The most worrisome sign for Saleh is that recovery in several regions is lagging.
"We view the fact that sales in the West Coast and Northeast remain in the negative low 20s and high teens, respectively, on a sales-dollar basis as evidence that recovery remains anemic," Saleh said. "While we are encouraged to see a more pronounced improvement in the Midwest and Southeast, we don't believe this will be enough."
The Northeast was one of the areas most affected by Chipotle's food safety incidents and had rebounded slightly in January. Saleh said that weather was a factor in the lackluster growth in the Northeast during the first month of the year, but that "sales levels are still suffering from the steeper decline early last year."
Baird analyst David Tarantino said he hesitates to conclude a "material sales recovery is underway at this stage."

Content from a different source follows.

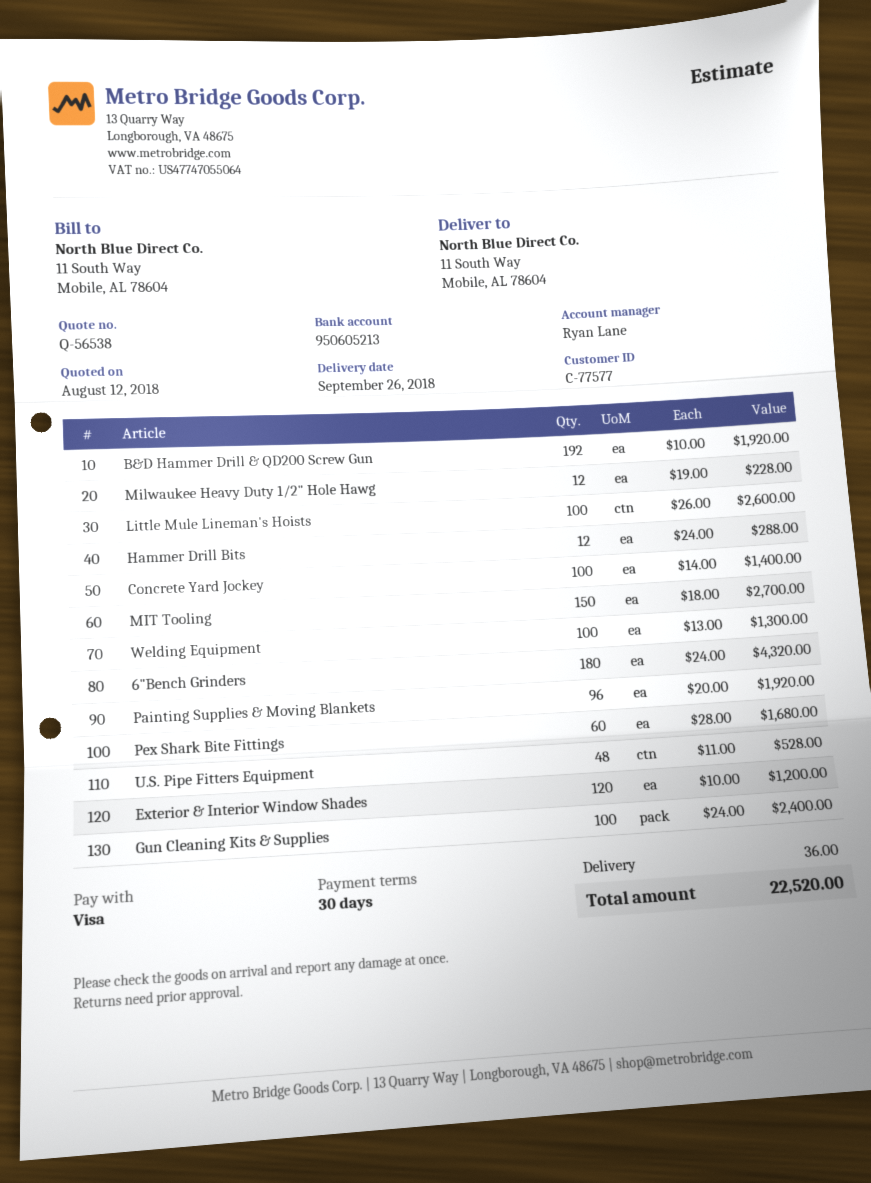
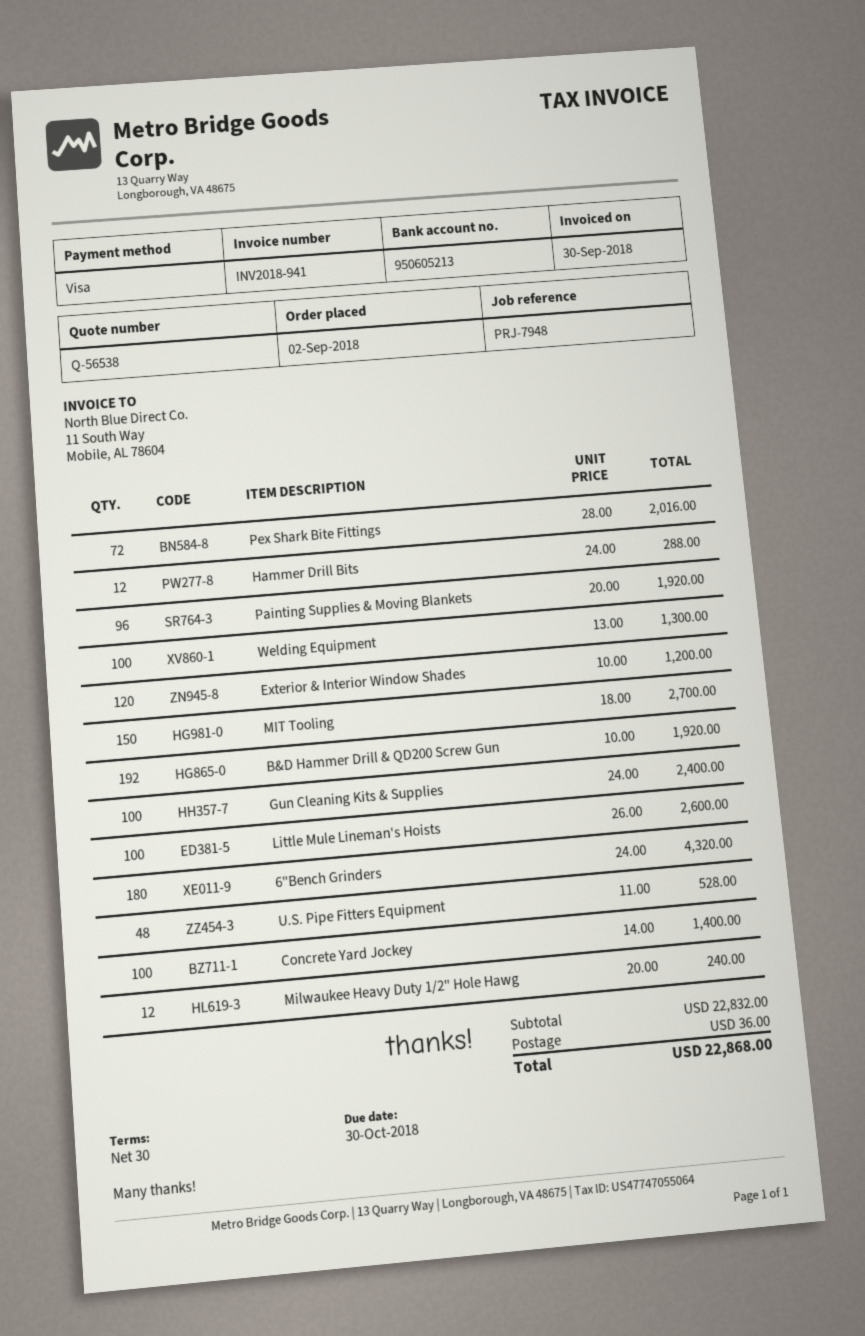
Milwaukee Heavy Duty 1/2" Hole Hawg: 12 x 19.00 = 228.00 -> 12 x 20.00 = 240.00
Pex Shark Bite Fittings: 60 x 28.00 = 1680.00 -> 72 x 28.00 = 2016.00
total: 22520.00 -> 22868.00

Chipotle's management team has a "good game plan" for the future, Tarantino said, citing the chain's improved guest metrics in each of the last six months. However, a possible credit card data breach could pose a risk for Chipotle's sales recovery, he said.
The burrito chain told investors during an earnings conference call Tuesday that it had detected "unauthorized activity" on a network that supports payment processing for purchases made at Chipotle restaurants. The company said it believes it has taken the proper steps to stop the activity.
"This issue may bear watching, as — at times — similar issues have adversely affected same-store sales trends at some of those restaurant concepts unfortunate enough to go through this challenge," Mark Kalinowski, a Nomura-Instinet analyst, wrote in a research note Wednesday.
At the moment, there is little information about the scope of the unauthorized activity.
Chipotle's stock has whipsawed since the earnings release, first rising more than 6 percent on the company's better-than-expected earnings, and then erasing those gains after it revealed the payment systems issues.
On Wednesday, the stock closed up more than 2 percent.